Évaluer et identifier les patients à risque

(ADA, 2015; CDA, Houlden, Capes, Clement, Miller, 2013)

  1. Connaître les antécédents de diabète de tous les patients admis à l'hôpital.
  2. Indiquer clairement le diagnostic de diabète dans le dossier médical du patient.

Surveillance de la glycémie

(CDA, Houlden, Capes, Clement, Miller, 2013).

Surveiller la glycémie sur une base routinière et individualisée chez tous les patients atteints de diabète (Rubin & Golden, 2013). Envisager d'effectuer la surveillance du glucose avant les repas et au coucher chez les patients qui mangent. Envisager la surveillance du glucose tous les quatre à six heures chez les patients à qui l'on ne doit « rien donner par la bouche » (NPO) ou qui reçoivent une alimentation entérale continue. Surveiller la glycémie une à deux fois chaque heure pour les patients sur de l'insuline IV en continu.

Insulinothérapie

(ADA, 2015; CDA, Houlden, Capes, Clement, Miller, 2013; IHI, Reduce adverse drug events, 2012; Moghissi et al., 2009; Roberts et al., 2012; Rubin & Golden, 2013)

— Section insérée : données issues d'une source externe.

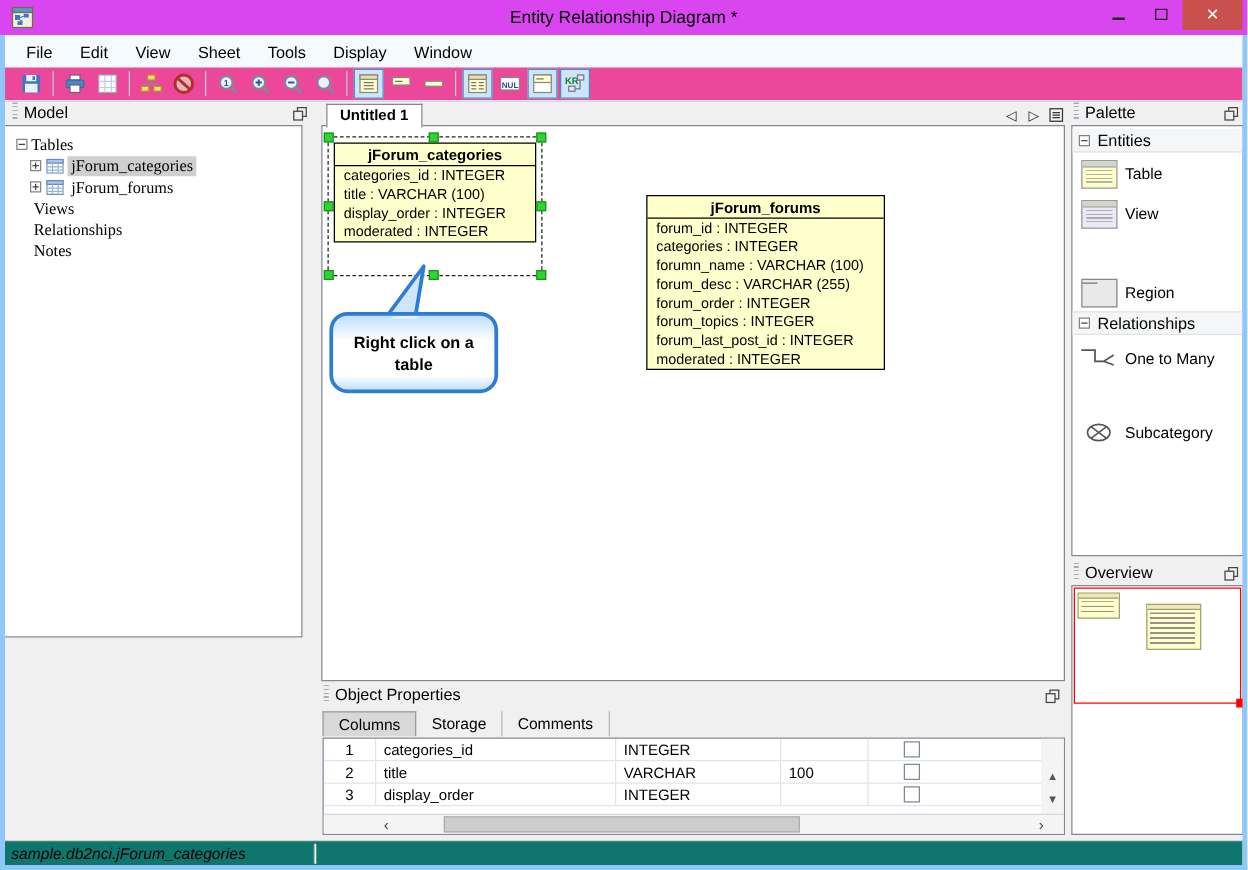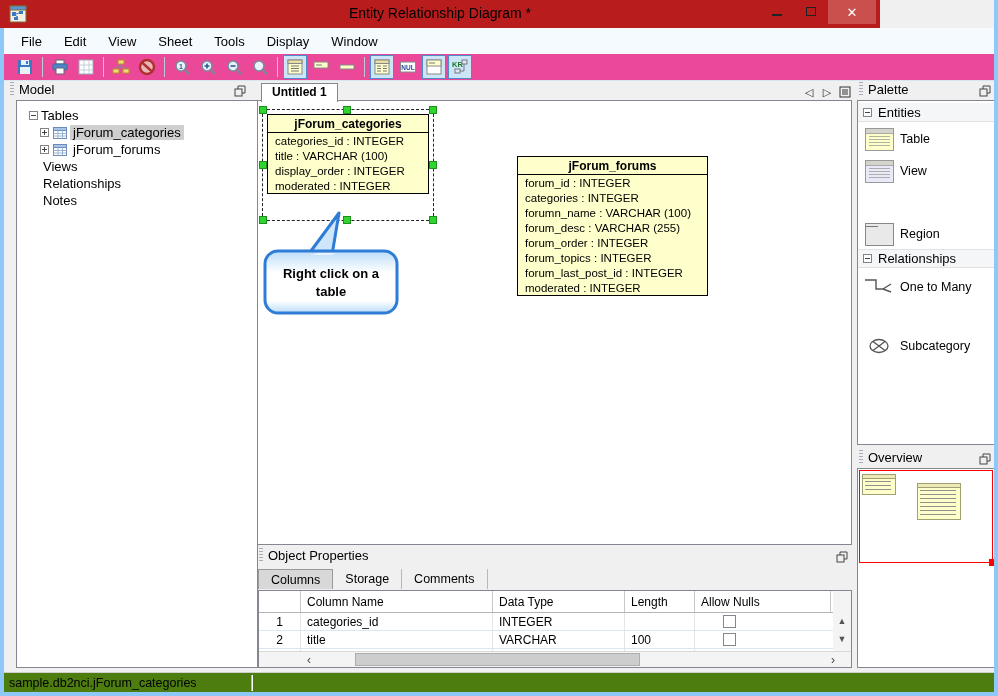"Entity Relationship Diagram *" #titlebar { background: #b91c1c -> #d946ef; width: 880px -> 998px }
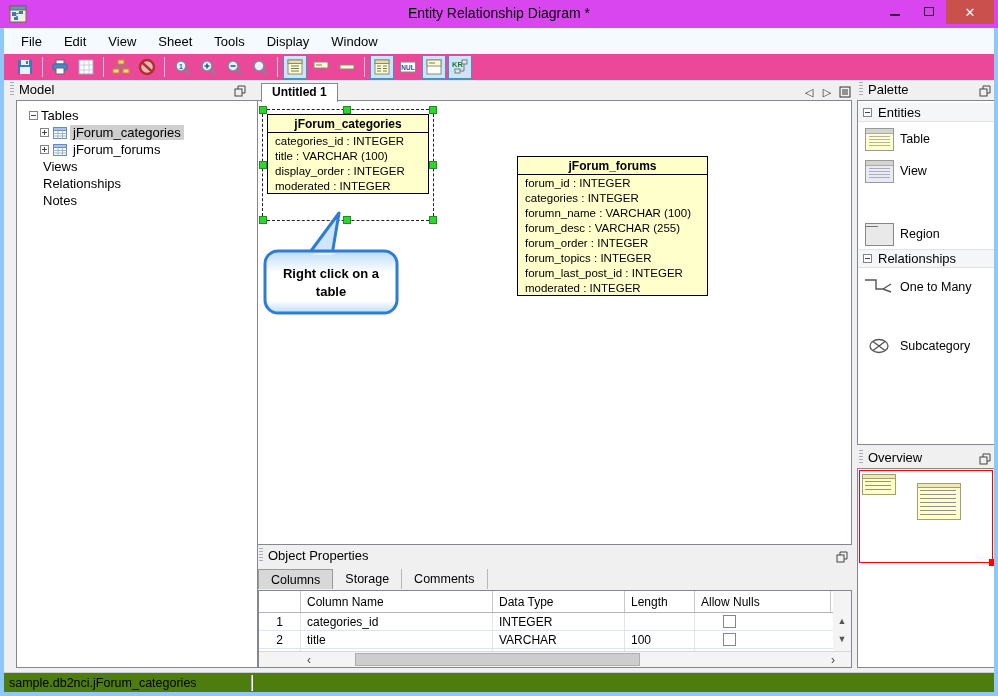"Tables" div.panel-body { font-family: none -> Liberation Serif, serif; height: 568px -> 410px; left: 16px -> 0 }
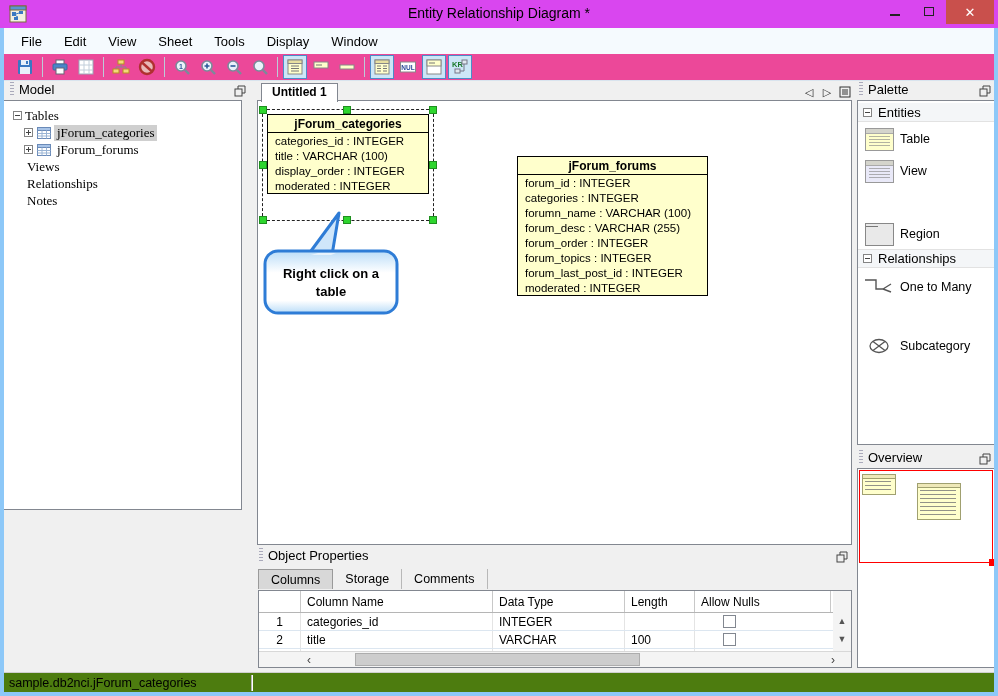"Column Name" div.grow { html: <div> <div></div> <div>Column Name</div> <div>Data Type</div> <div>Length</div> <div>Allow Nulls</div> </div> -> none }
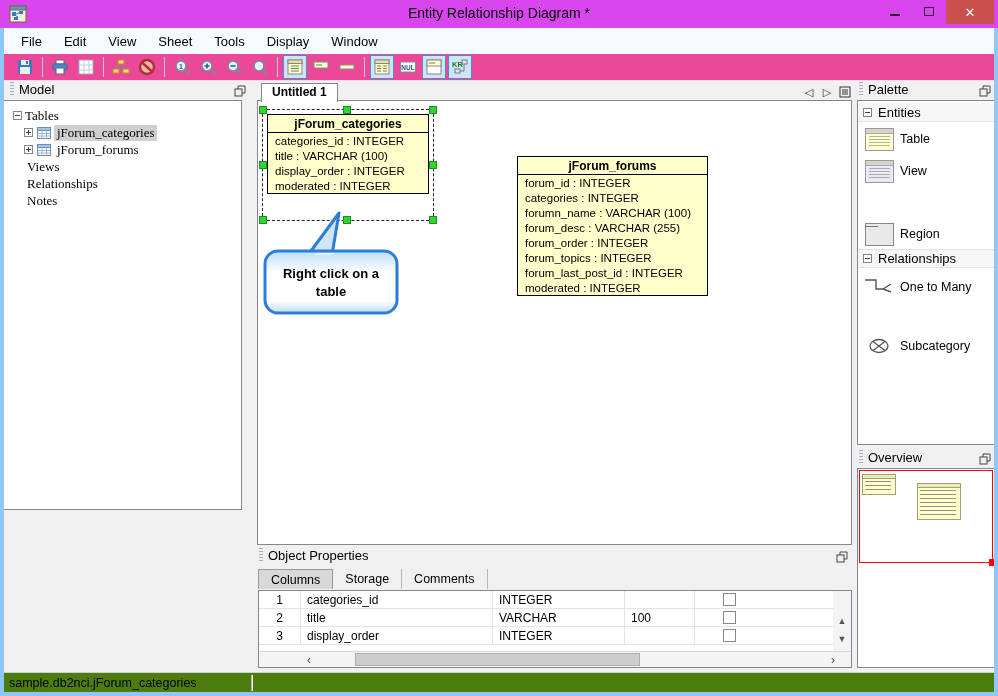"sample.db2nci.jForum_categories" #statusbar { background: #4d7c0f -> #0f766e; font-style: none -> italic }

  1. Les patients atteints de diabète de type 1 doivent recevoir en tout temps un traitement à l'insuline pour prévenir l'acidocétose diabétique.
  2. Utiliser une approche proactive chez tous les patients atteints de diabète (soit de type 1 ou de type 2) traités à l'insuline en leur administrant des doses d'insuline en basal, en bolus ou en correction (doses supplémentaires).
  3. Évitez l'utilisation de l'échelle d'insuline comme seul régime de gestion de l'hyperglycémie.
  4. Les cibles de glycémie préprandiale devraient être de comprises entre 5,0 et 8,0 mmol/L en combinaison avec des valeurs de glycémie aléatoires <10,0 mmol/L pour la majorité des patients qui ne sont pas gravement malades et qui sont traités à l'insuline. Pour les patients gravement malades, les niveaux de glucose dans le sang doivent être maintenus entre 8,0 et 10,0 mmol/L.
  5. À condition que leur état de santé, leur alimentation et leur contrôle glycémique soient acceptables, les personnes atteintes de diabète doivent continuer à recevoir les anti-hyperglycémiants oraux ou leur régime d'insuline de pré hospitalisation.
  6. Envisagez d'utiliser l'insuline par voie intraveineuse pour les patients qui sont gravement malades, les patients qui ne mangent pas ou ceux dont le contrôle glycémique requiert une amélioration rapide.
  7. Utiliser des protocoles de perfusion d'insuline de lors de l'administration de l'insuline par voie IV afin de réduire au minimum le risque d'hypoglycémie.
  8. Sauf dans des cas d'urgences hyperglycémiques (par exemple, l'acidocétose diabétique, l'état hyperglycémique hyperosmolaire), les patients recevant de l'insuline par voie IV doivent recevoir du glucose sous une forme ou une autre (par exemple, du glucose par voie IV ou par nutrition parentérale totale ou par alimentation entérale).

Insuline avec alimentation entérale ou parentérale

(CDA, Houlden, Capes, Clement, Miller, 2013)

  1. Envisager l'administration de l'insuline avec l'alimentation lorsque de l'insuline est nécessaire.
  2. Pour déterminer la dose quotidienne totale d'insuline nécessaire pour l'alimentation entérale ou parentérale, envisager d'utiliser une perfusion d'insuline régulière par voie IV.
  3. Envisager d'utiliser de l'insuline de correction sous-cutanée (supplémentaire) en plus de l'insuline mélangée à la nutrition parentérale pour l'hyperglycémie inhabituelle.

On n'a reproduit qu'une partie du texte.